Essential terms and conditions of employment include:

Wages, benefits and other compensation,

Hours of work and scheduling.

The assignment of duties to be performed.

The supervision of the performance of duties.

Work rules and directions governing the manner, means and methods of the performance of duties and the grounds for discipline.

The tenure of employment, including hiring and discharge.

Working conditions related to the safety and health of employee.

The new rule could exert major effects on certain employers — particularly franchise operations and those that use contractor or temporary labor services or professional employer organizations — and imposes greater liability for labor law violations and bargaining obligations.  

Second, on Dec. 6, the U.S. Supreme Court heard oral arguments in the case of Muldrow v. City of St. Louis. Muldrow alleged the St. Louis Police Department discriminatingly transferred her out of a task force in the intelligence division to a patrol supervision position because of her gender. The federal court and Eighth Circuit Court of Appeals held that her transfer, even if because of her gender, was not an adverse employment action because the transfer didn’t significantly disadvantage her.

The standard in the Eight Circuit is that an adverse employment action must significantly disadvantage the affected employee. Muldrow’s attorney argued that even trivial harms in the workplace immediately become nontrivial if they occur because of discrimination against a protected status.

The Tenth Circuit, where we’re located, requires an adverse employment action to be material. A mere inconvenience or alteration of job responsibilities isn’t deemed an adverse employment action that would allow the employee to prevail in a discrimination case. Would Muldrow have been decided differently in the Tenth Circuit?
In Aquilino v. Univ. of Kansas, the Tenth Circuit held reassignment with significantly different responsibilities was a significant change in employment status that rose to the level of a material adverse employment action.

This case narrowly applies to transfers and reassignments. But some employers fear this is the proverbial camel’s nose under the tent that will lead to increased complaints and litigation over minor inconveniences in the workplace. We can expect a decision from the U.S. Supreme Court in late spring or early summer.
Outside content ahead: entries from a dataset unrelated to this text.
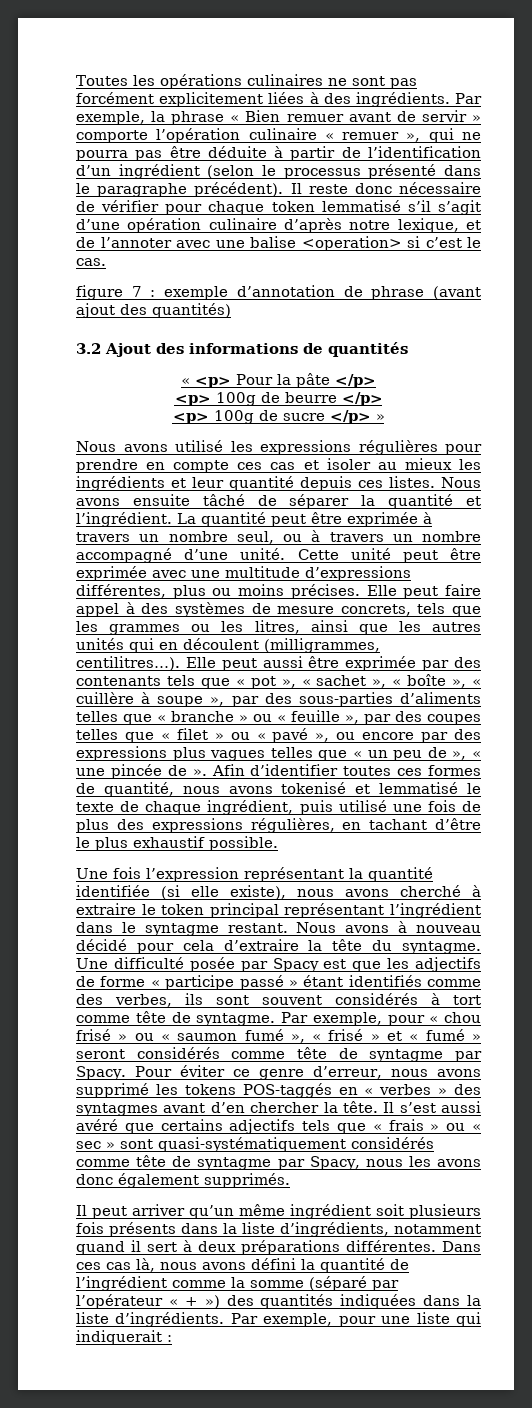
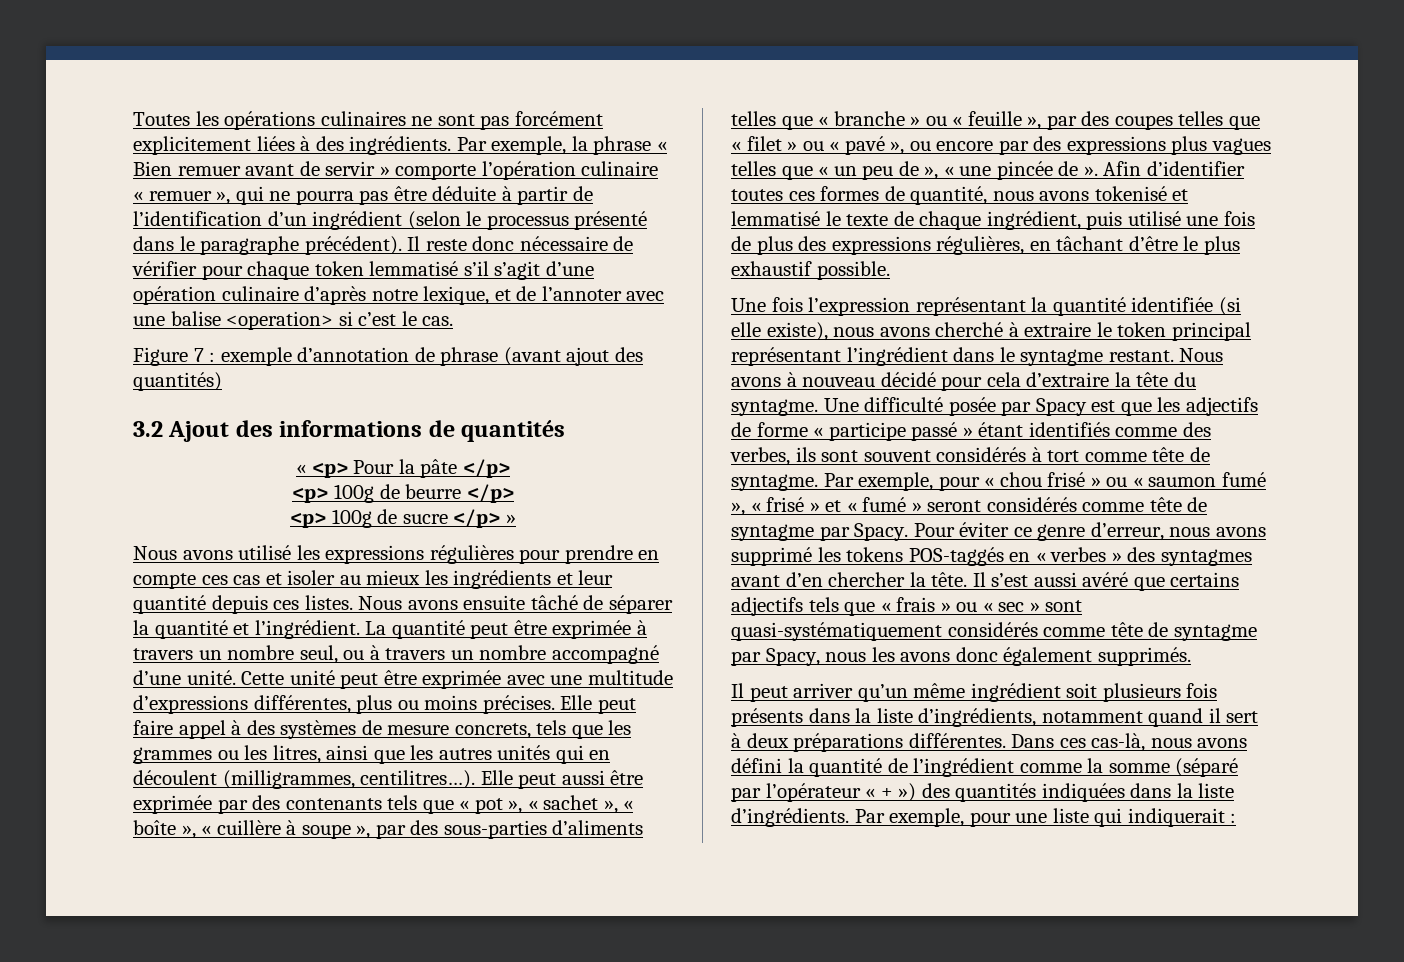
- figure 7 : exemple d’annotation de phrase (avant ajout des quantités)
+ Figure 7 : exemple d’annotation de phrase (avant ajout des quantités)
- Afin d’identifier toutes ces formes de quantité, nous avons tokenisé et lemmatisé le texte de chaque ingrédient, puis utilisé une fois de plus des expressions régulières, en tachant d’être le plus exhaustif possible.
+ Afin d’identifier toutes ces formes de quantité, nous avons tokenisé et lemmatisé le texte de chaque ingrédient, puis utilisé une fois de plus des expressions régulières, en tâchant d’être le plus exhaustif possible.
- Dans ces cas là, nous avons défini la quantité de l’ingrédient comme la somme (séparé par l’opérateur « + ») des quantités indiquées dans la liste d’ingrédients.
+ Dans ces cas-là, nous avons défini la quantité de l’ingrédient comme la somme (séparé par l’opérateur « + ») des quantités indiquées dans la liste d’ingrédients.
Finally, the Colorado Department of Labor and Employment issued a new interpretive notice and formal opinion No. 5 guidance document broadly defining actions that interfere with employee labor rights. These rights include the right to engage in concerted activity to address terms and conditions of employment, discussing pay rates, complaining of wage or safety violations or engaging in union activities. The CDLE defines adverse action as any acts “that may deter protected activity.” You can view the new guidance at https://cdle.colorado.gov/dlss-home-page/interpretive-notice-and-formal-opinions-infos-and-other-published-guidance.

Nothing is as certain as change. The Employers Council provides members resources on these and other employment law changes. Consulting and enterprise members may discuss how these changes affect their workplaces with human resource professionals and employment attorneys.